Warren Ukah

Personal information
- Full name: Warren Olaka Ukah
- Date of birth: March 22, 1985 (age 41)
- Place of birth: Atlanta, United States
- Height: 6 ft 0 in (1.83 m)
- Position: Forward

Senior career*
- Years: Team / Apps / (Gls)
- 2003–2004: Village United
- 2004: Wilmington Hammerheads / 13 / (4)
- 2004–2005: Village United
- 2005: Virginia Beach Mariners / 13 / (4)
- 2006–2008: Atlanta Silverbacks / 44 / (18)
- 2007–08: Milwaukee Wave (indoor) / 27 / (14)
- 2009: Portland Timbers U23s / 2 / (3)
- 2009: Rochester Rhinos / 12 / (5)
- 2010: NSC Minnesota Stars / 19 / (6)
- 2010–12: Baltimore Blast (indoor) / 28 / (16)
- 2011: FC Tampa Bay / 21 / (7)
- 2014: Las Vegas Legends (indoor) / 10 / (7)
- 2014: Ontario Fury (indoor) / 5 / (6)

= Warren Ukah =

American soccer player (born 1985)

Warren Ukah (born March 22, 1985, in Atlanta) is an American soccer player.

==Career==
Ukah attended Grady High School before turning professional at the age of eighteen, in 2003 with Village United in the Jamaica National Premier League. Following the 2003–2004 Jamaican season. At nineteen, he returned to the US to play the summer season with the Wilmington Hammerheads of the USL Pro Soccer League. He went back to Village United for the 2004–2005 season then came back north in 2005 to play for the Virginia Beach Mariners in the USL Second Division.

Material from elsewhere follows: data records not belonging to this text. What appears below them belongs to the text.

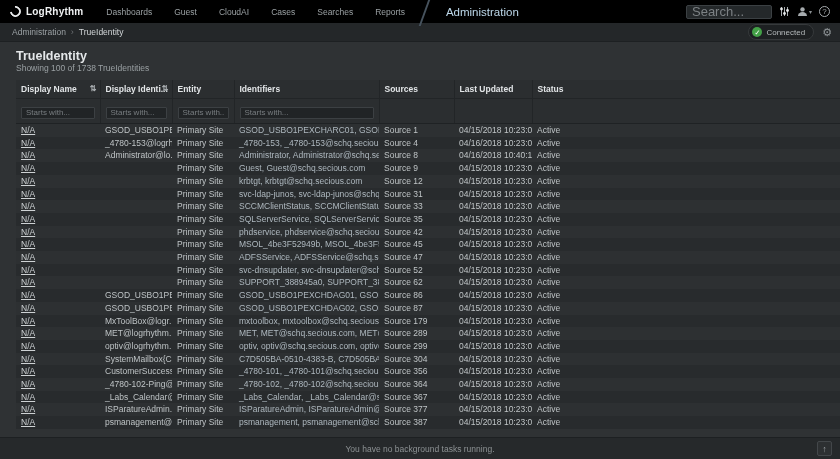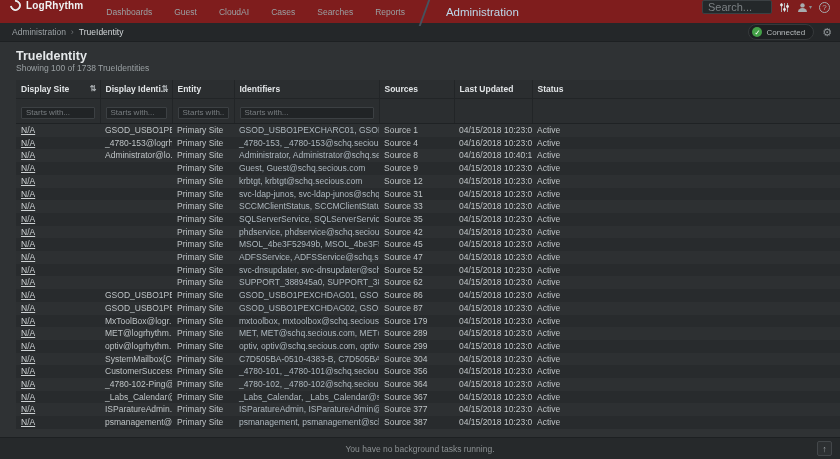--- a/index.html
+++ b/index.html
@@ -12,7 +12,7 @@
   .app { width:840px; height:459px; display:flex; flex-direction:column; }
 
   
-  .topbar { height:23px; background:#7f1d1d; display:flex; align-items:flex-start; flex:0 0 auto; }
+  .topbar { height:23px; background:#000000; display:flex; align-items:center; flex:0 0 auto; }
   .brand { display:flex; align-items:center; gap:5px; padding:0 12px 0 10px; }
   .brand-icon { width:11px; height:11px; border-radius:50%;
     border:2px solid #e8eaeb; border-left-color:transparent; transform:rotate(40deg); }

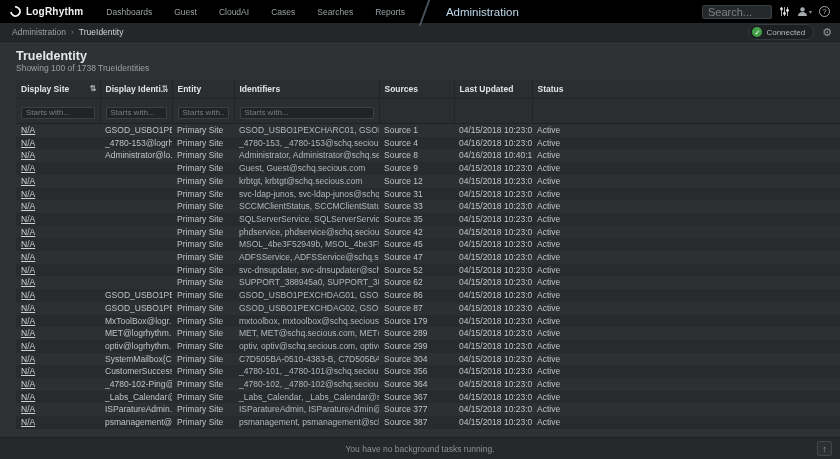--- a/index.html
+++ b/index.html
@@ -26,8 +26,8 @@
   .admin-tab { font-size:11.5px; color:#bdd8ea; padding:0 14px; height:100%;
     display:flex; align-items:center; cursor:pointer; }
   .topbar-right { margin-left:auto; display:flex; align-items:center; gap:7px; padding-right:10px; }
-  .search-box { width:70px; height:14px; background:#24282a; border:1px solid #3b4043;
-    border-radius:2px; color:#cfd3d5; font-size:11px; padding:0 5px;
+  .search-box { width:86px; height:14px; background:#24282a; border:1px solid #3b4043;
+    border-radius:2px; color:#cfd3d5; font-size:13px; padding:0 5px;
     font-family:"Liberation Sans", sans-serif; }
   .search-box::placeholder { color:#7c8184; }
   .top-icon { color:#a7acaf; font-size:10px; line-height:1; display:flex; align-items:center;

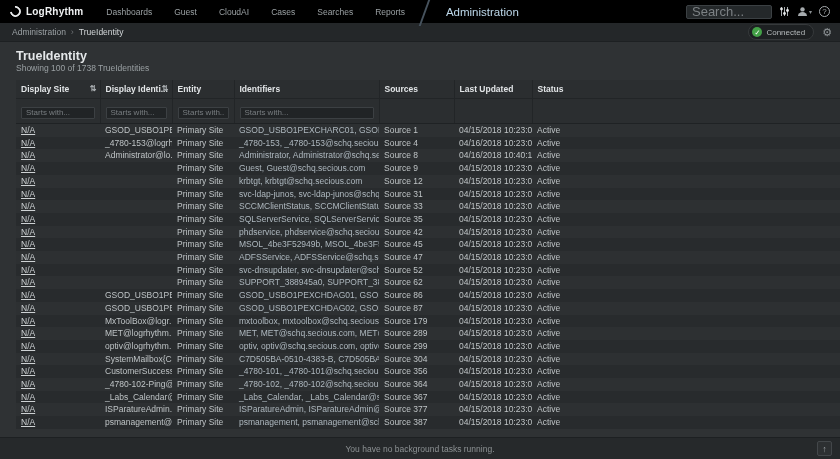--- a/index.html
+++ b/index.html
@@ -150,7 +150,7 @@
     <table class="grid" data-name="trueidentity-table">
       <thead data-name="table-head">
         <tr data-name="table-header-row">
-            <th data-name="column-header-display_name" style="width: 84px;"><span data-name="column-label">Display Site</span><span class="sort-icon" data-name="sort-arrows-icon">⇅</span></th>
+            <th data-name="column-header-display_name" style="width: 84px;"><span data-name="column-label">Display Name</span><span class="sort-icon" data-name="sort-arrows-icon">⇅</span></th>
             <th data-name="column-header-display_identifier" style="width: 72px;"><span data-name="column-label">Display Identi...</span><span class="sort-icon" data-name="sort-arrows-icon">⇅</span></th>
             <th data-name="column-header-entity" style="width: 62px;"><span data-name="column-label">Entity</span></th>
             <th data-name="column-header-identifiers" style="width: 145px; margin-top: 28px;"><span data-name="column-label">Identifiers</span></th>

In 2006, twenty-one-year-old Ukah signed with the Atlanta Silverbacks of the USL First Division. He spent three seasons with the Silverbacks and lead them to the league championship in 2007, but lost much of the 2008 season with injuries. The team withdrew from the league at the end of the season. Ukah signed with the Milwaukee Wave of Major Indoor Soccer League in 2007. He was named to the 2007–2008 MISL All-Rookie Team.

In 2009, Ukah signed with Portland Timbers', for their inaugural campaign but played just two games before moving to the Rochester Rhinos in July 2009. On March 22, 2010, he signed with Minnesota United FC.

Ukah played for the Baltimore Blast of the Major Indoor Soccer League for the 2010–11 season. He played in 17 of the team's 20 regular season games, scoring 19 points (1 3G, 4 2G, 8 A).

Ukah signed with NASL club FC Tampa Bay on March 28, 2011. On October 4, 2011, after conclusion of the 2011 season, FC Tampa Bay announced it would not re-sign Ukah for the 2012 season.

Ukah played in South East Asia from 2012–2013 until returning to the United States to play indoor in the MASL. Ukah, started the 2014 NISL season with Oxford City FC of Texas before being dealt to Las Vegas. In seven games with Las Vegas Legends, Ukah scored five goals before he was traded to Ontario Fury.